The df object above will format with the following provisions:

· Format result to 3 decimal places.

· Zero fill any of the missing number in the 3 decimal places.

· Format the whole number part such as to display at least one digit.

· Zero fill the least significant digit of the whole number part if it is missing.

Patterns:

In the formatting pattern,

0 indicate a required digit position. If there is no digit available, the position is zero filled.

# indicates an optional digit position, If there is no digit available, the position is left unfilled.

The position is not zero filled.

The example patterns below demonstrate the usage of 0 and #.

.000 Must display three and only three decimal digits.

If result has less than three digits, zero fill to make three digits.

If the result has more than three digits, display only three digits.

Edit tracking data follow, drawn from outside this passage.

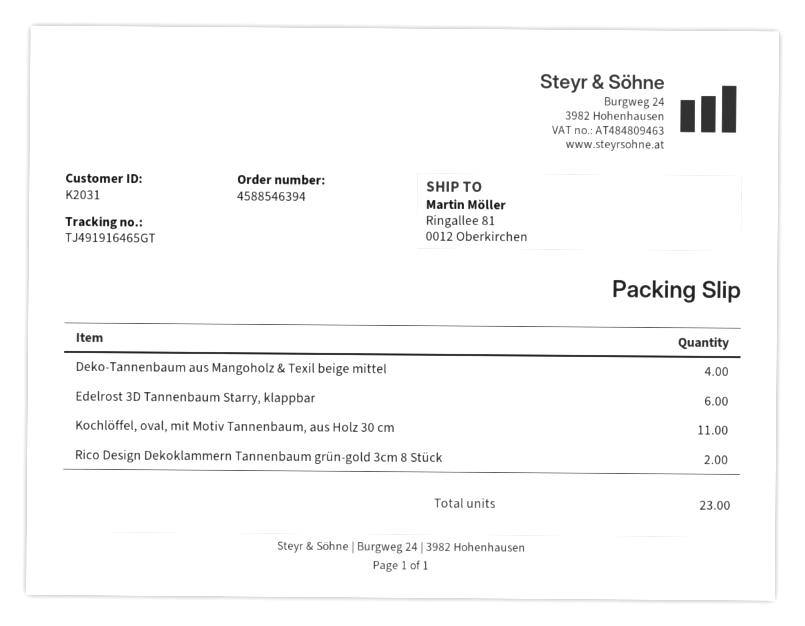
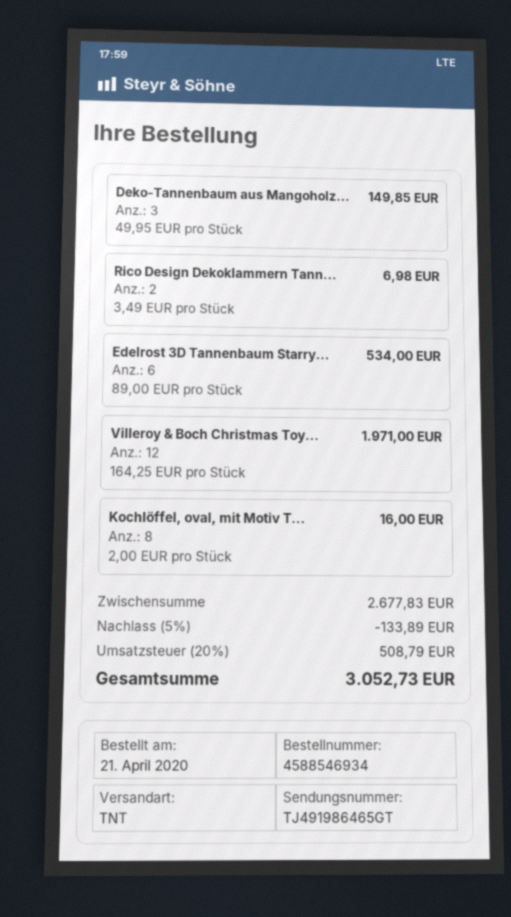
order number: 4588546394 -> 4588546934
tracking number: TJ491916465GT -> TJ491986465GT
Deko-Tannenbaum aus Mangoholz & Texil beige mittel: 4 -> 3
Kochlöffel, oval, mit Motiv Tannenbaum, aus Holz 30 cm: 11 -> 8
Villeroy & Boch Christmas Toy...: none -> 12

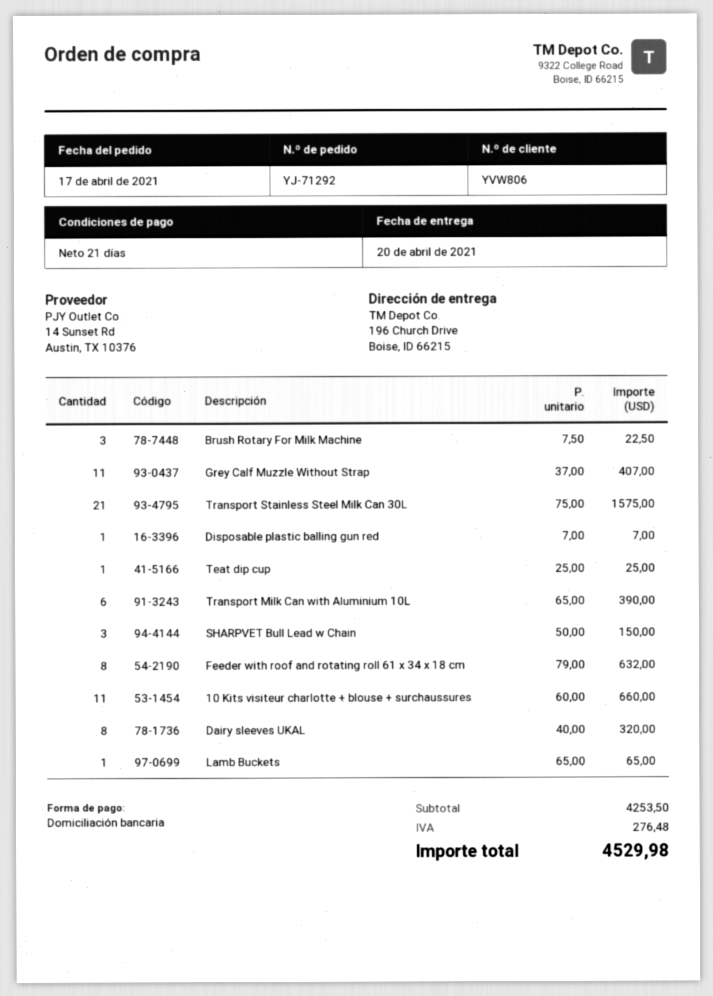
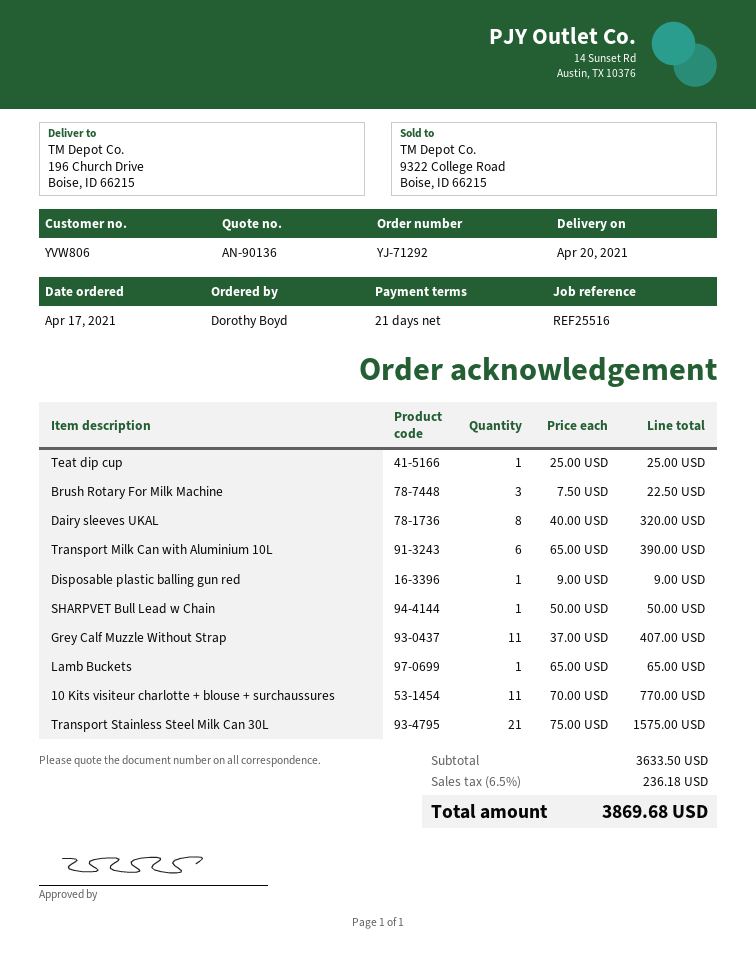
Disposable plastic balling gun red: 1 x 7.00 = 7.00 -> 1 x 9.00 = 9.00
SHARPVET Bull Lead w Chain: 3 x 50.00 = 150.00 -> 1 x 50.00 = 50.00
Feeder with roof and rotating roll 61 x 34 x 18 cm: 8 x 79.00 = 632.00 -> none
10 Kits visiteur charlotte + blouse + surchaussures: 11 x 60.00 = 660.00 -> 11 x 70.00 = 770.00
subtotal: 4253.50 -> 3633.50
tax: 276.48 -> 236.18
total: 4529.98 -> 3869.68

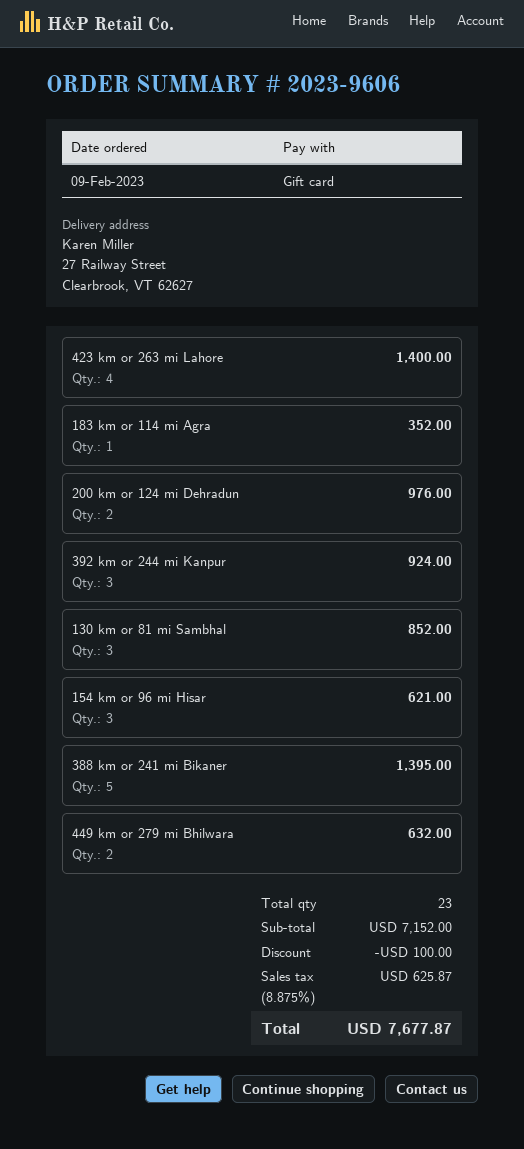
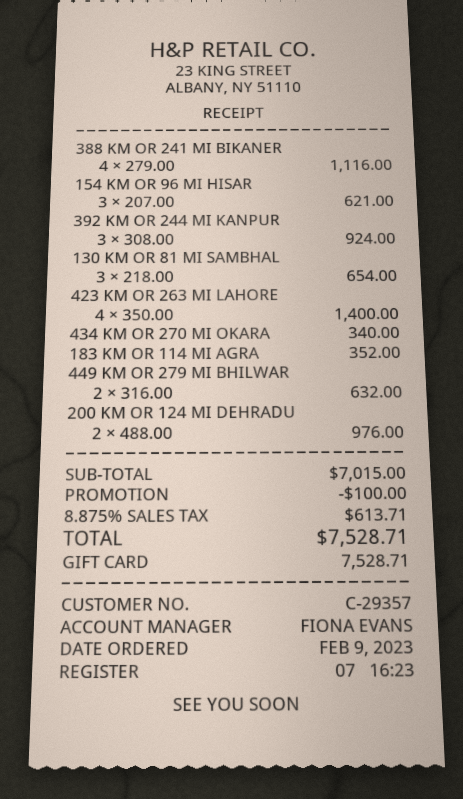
130 km or 81 mi Sambhal: 3 for 852.00 -> 3 for 654.00
388 km or 241 mi Bikaner: 5 for 1395.00 -> 4 for 1116.00
434 KM OR 270 MI OKARA: none -> 1 for 340.00
subtotal: 7152.00 -> 7015.00
tax: 8.875% = 625.87 -> 8.875% = 613.71
total: 7677.87 -> 7528.71

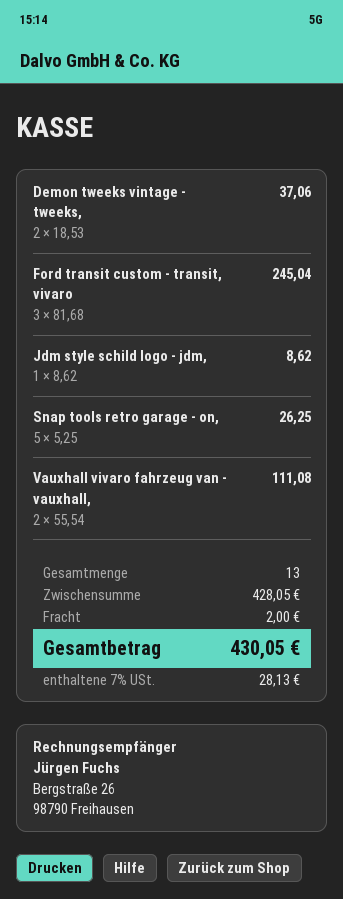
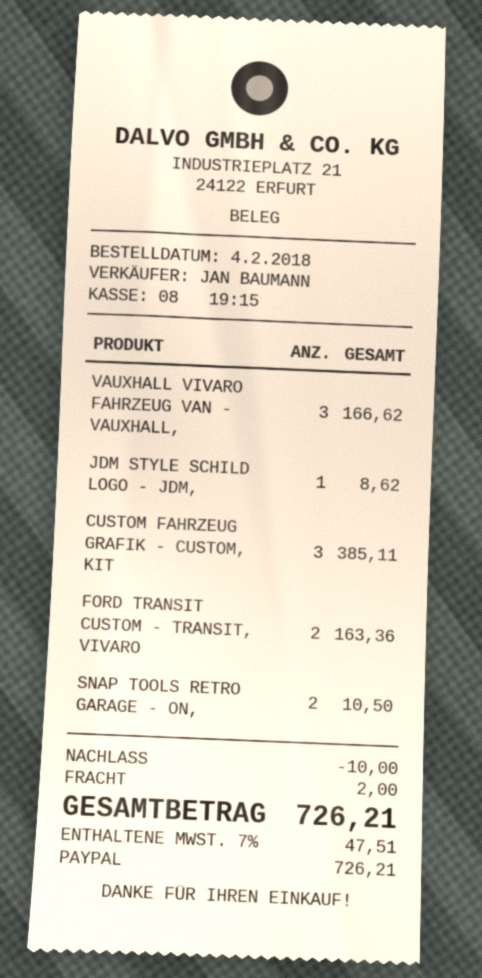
Demon tweeks vintage - tweeks,: 2 for 37.06 -> none
Ford transit custom - transit, vivaro: 3 for 245.04 -> 2 for 163.36
Snap tools retro garage - on,: 5 for 26.25 -> 2 for 10.50
Vauxhall vivaro fahrzeug van - vauxhall,: 2 for 111.08 -> 3 for 166.62
CUSTOM FAHRZEUG GRAFIK - CUSTOM, KIT: none -> 3 for 385.11
discount: none -> 10.00
tax: 7% = 28.13 -> 7% = 47.51
total: 430.05 -> 726.21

.### Display up to three decimal digits.

If the answer has less than three digits, display the available number of digits.

Don’t zero fill the unavailable digits.

If answer has more than three digits, display three digits.

####.000 Display 4 digits before the decimal point.

If less than 4 digits, display the available digits. Don’t zero fill the unavailable digits.

If more than 4 digits, display all. This is done to make sure that the whole number part is not changed.